- Also known as: Bless the Fallen
- Origin: Poughkeepsie, New York, U.S.
- Genres: Metalcore; deathcore;
- Years active: 2005–2008
- Labels: Crash Music Inc.
- Members: Mikey Fraleigh Nick Privitera Phil Bartsch Kyle Behnken Kyle Jackson

= The Silence and the Serenity =

American metal band

The Silence and the Serenity was a short-lived American metalcore band from Poughkeepsie, New York. They formed in 2005 under the name Bless the Fallen.

After self-releasing their debut EP, So Dark the Crown of Man, they signed a deal with Crash Music Inc., who released their debut full-length album, The Eclectic Sounds of a City Painted Black and White in 2007, described by Allmusic as "a routine screamo/metalcore blend that contains occasional hints of death metal and black metal". Despite calling the recording quality of the album "terrible", Exclaim! described the album as "a fun, nostalgic metal fight".

After months of inactivity, Bartsch and Privitera would go on to form Dead Empires with long-time friend John Bryan. They recorded a 4-song EP entitled "Monuments" that was mastered by current Guns N' Roses guitarist Ron "Bumblefoot" Thal. In the spring of 2012, Dead Empires entered The Isokon studio in Woodstock, New York under the guidance of D. James Goodwin to complete a full-length album entitled "Waiting In Waves". It currently has a release date of August 2012.

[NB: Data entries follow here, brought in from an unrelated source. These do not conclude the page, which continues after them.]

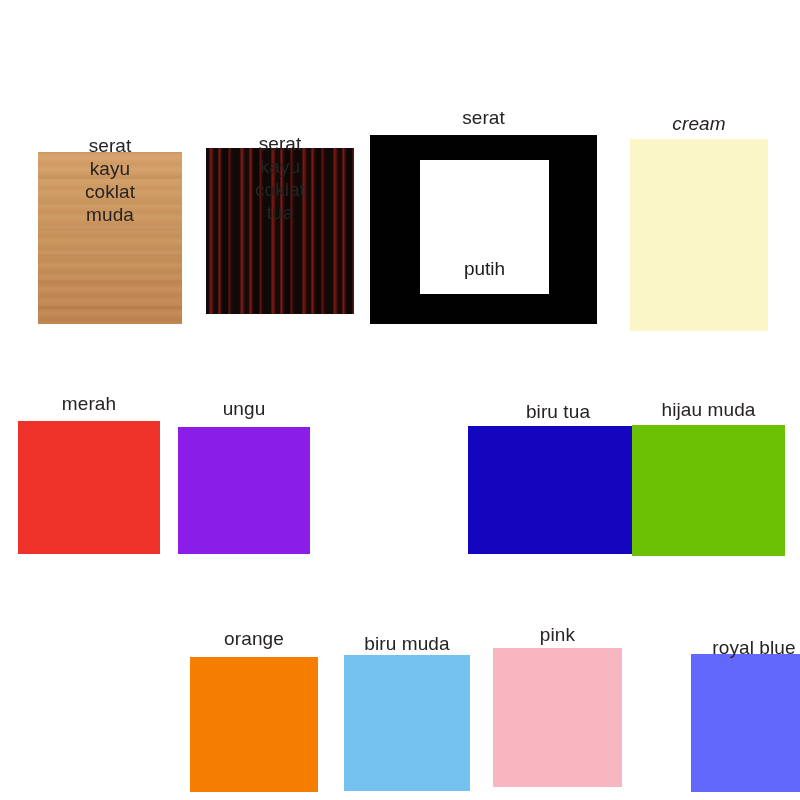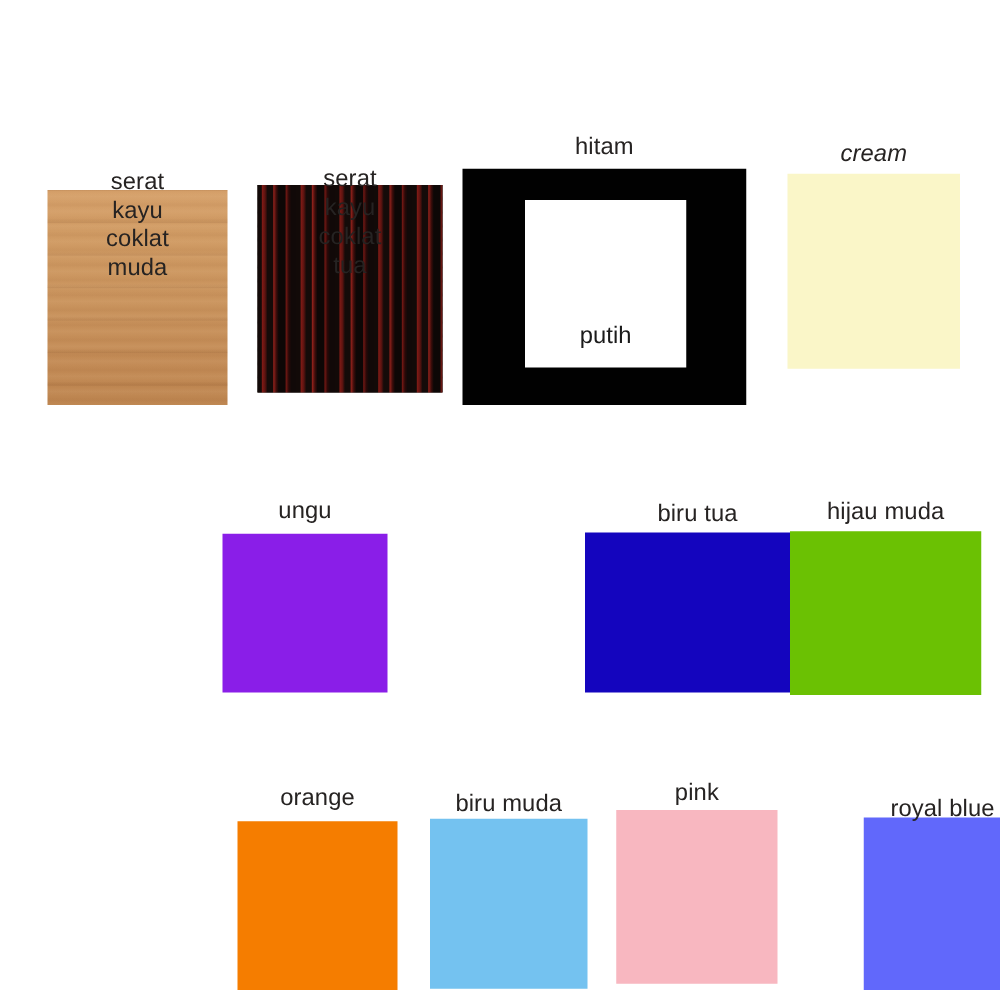"hitam" div.swatch-label { text: hitam -> serat }
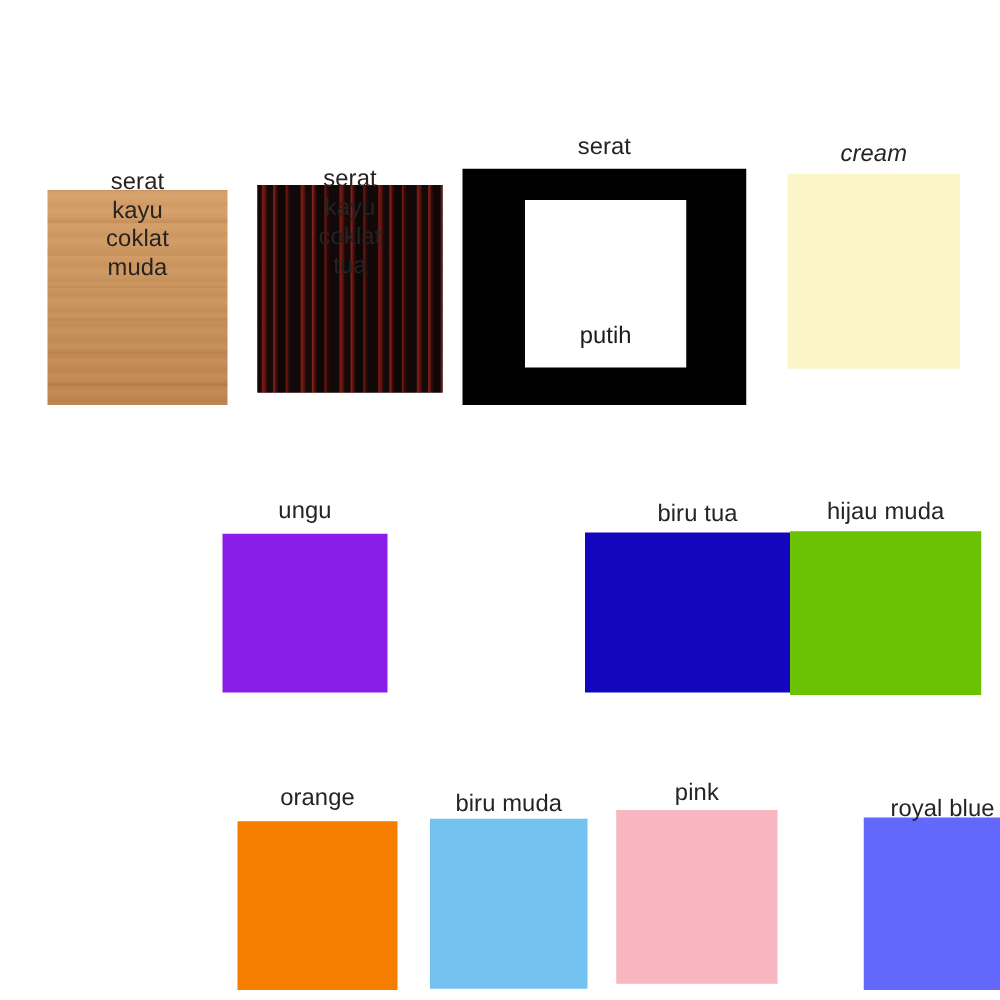"cream" div.swatch-cell { height: 156px -> 192px }
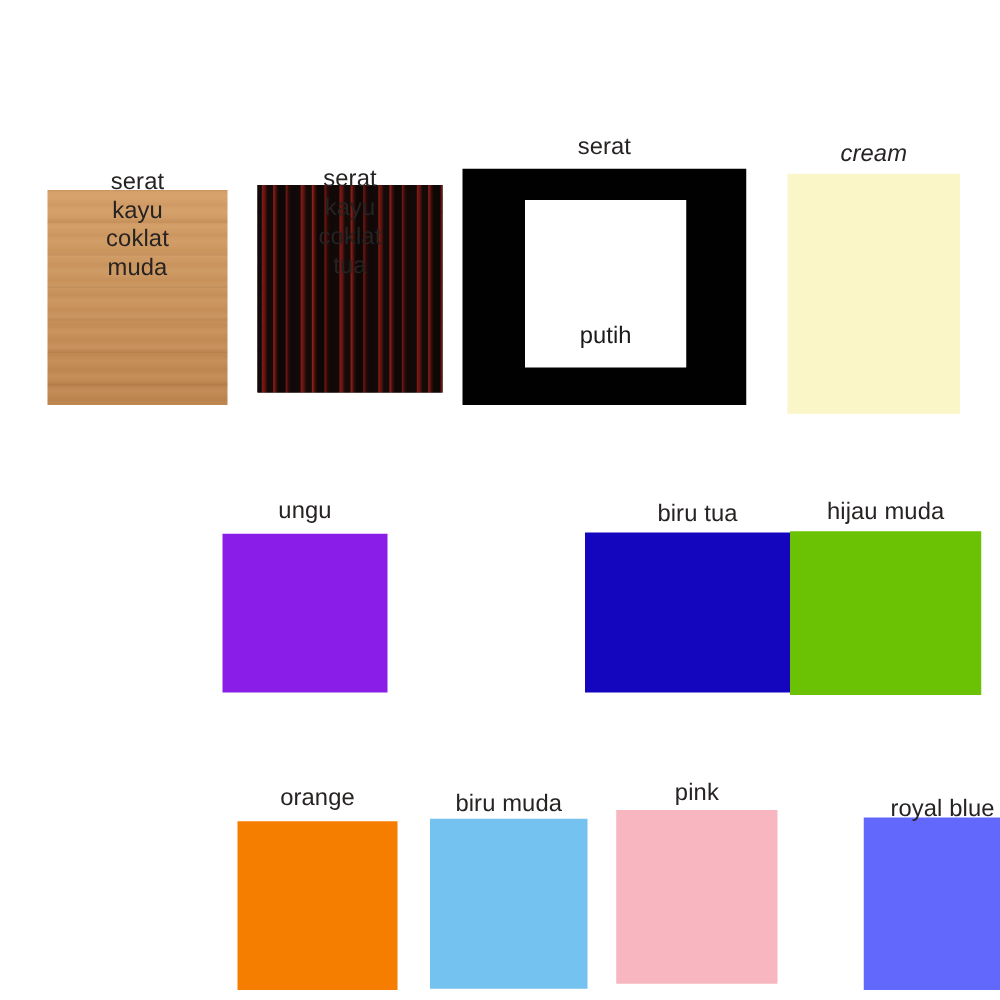"merah" div.swatch-cell { html: none -> <div> <div></div> <div>merah</div> </div> }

In the summer of 2011, drummer Phil Bartsch, and guitarist Kyle Behnken joined the Poughkeepsie Hardcore Ska-Punk band RBNX (The Raddigan Brothers Noise Experience.) The band was signed to bassist and lead vocalist Mike Dietz's record label P.I.F.F. ("Punk Is Fucking Fun") Records, and currently on Patient Zero Records. In the past 15 years the band has released 2 full length records, multiple splits, and has been featured on countless compilation records. They've toured internationally, and are currently touring and releasing new music.

== Members ==
- Final lineup
- Mikey Fraleigh – lead vocals
- Nick Privitera – bass guitar
- Phil Bartsch – drums
- Kyle Jackson – guitar, vocals
- Kyle Behnken – guitar

- Former members
- Daniel Sheehan – vocals (on So Dark the Crown of Man)
- Kenny – vocals
- Daniel DeFonce – guitar
- Will – guitar

== Discography ==
- So Dark the Crown of Man (2006) (EP)
- The Eclectic Sounds of a City Painted Black and White (2007), Crash Music Inc.